Task prompt:
After locating the line with "Palm: 50 x 17.70", reproduce that line and every one following it exactly, up to the end of the entries.

Given data:
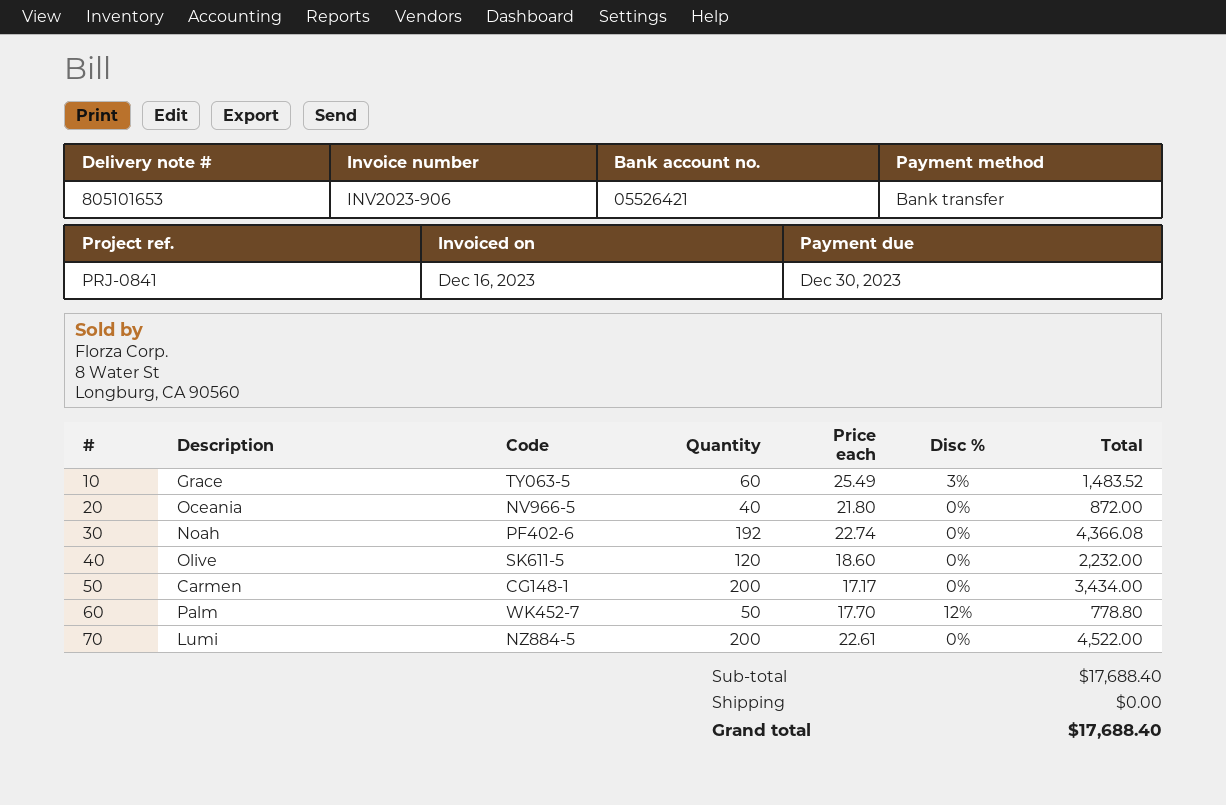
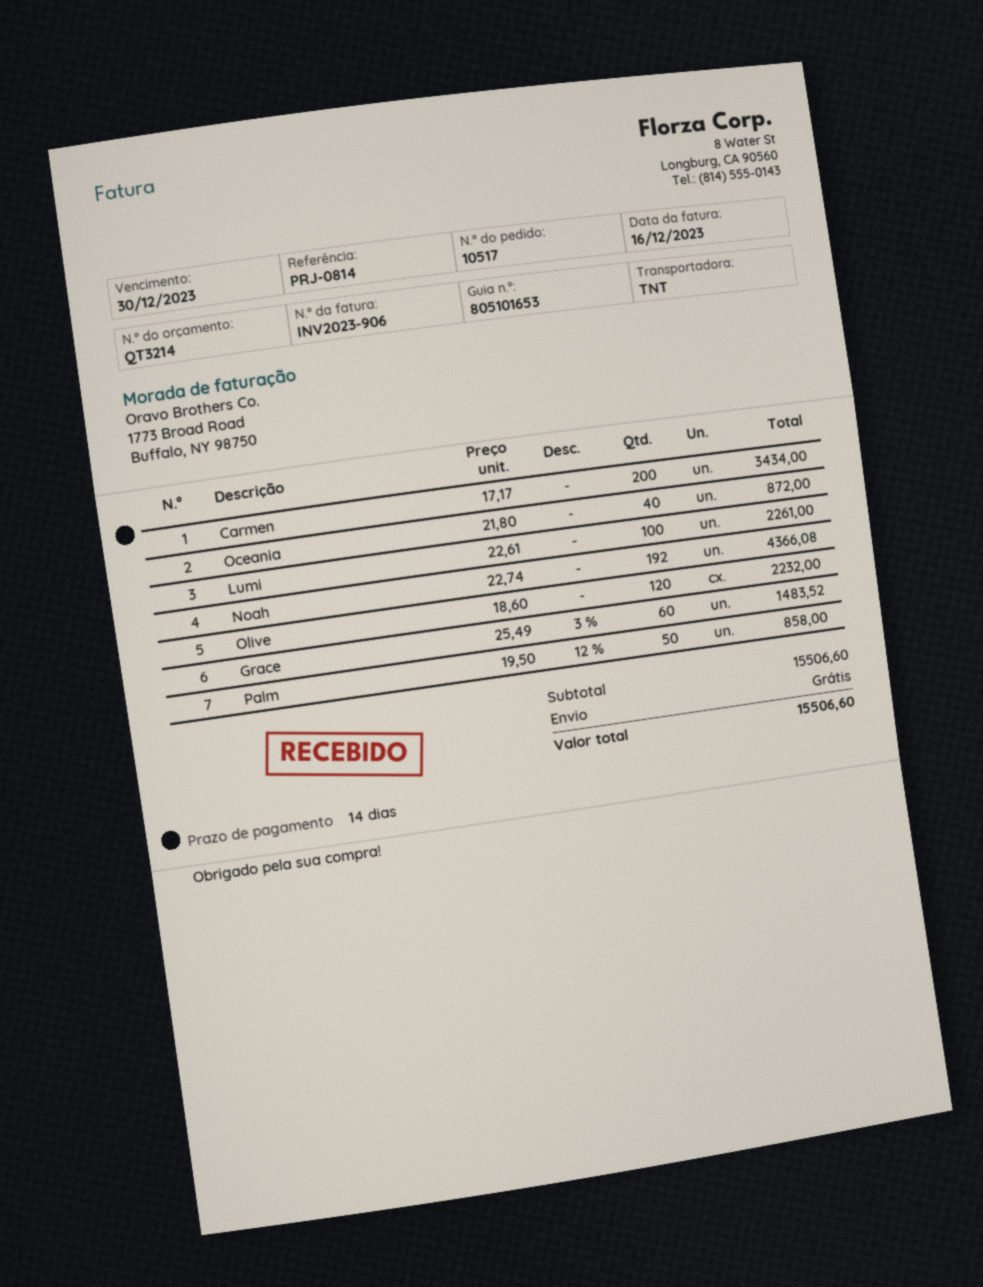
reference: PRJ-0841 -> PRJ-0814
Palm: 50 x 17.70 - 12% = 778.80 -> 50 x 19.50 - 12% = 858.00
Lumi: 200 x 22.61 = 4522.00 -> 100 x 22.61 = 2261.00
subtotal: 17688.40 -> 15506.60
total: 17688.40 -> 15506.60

Written answer:
Palm: 50 x 17.70 - 12% = 778.80 -> 50 x 19.50 - 12% = 858.00
Lumi: 200 x 22.61 = 4522.00 -> 100 x 22.61 = 2261.00
subtotal: 17688.40 -> 15506.60
total: 17688.40 -> 15506.60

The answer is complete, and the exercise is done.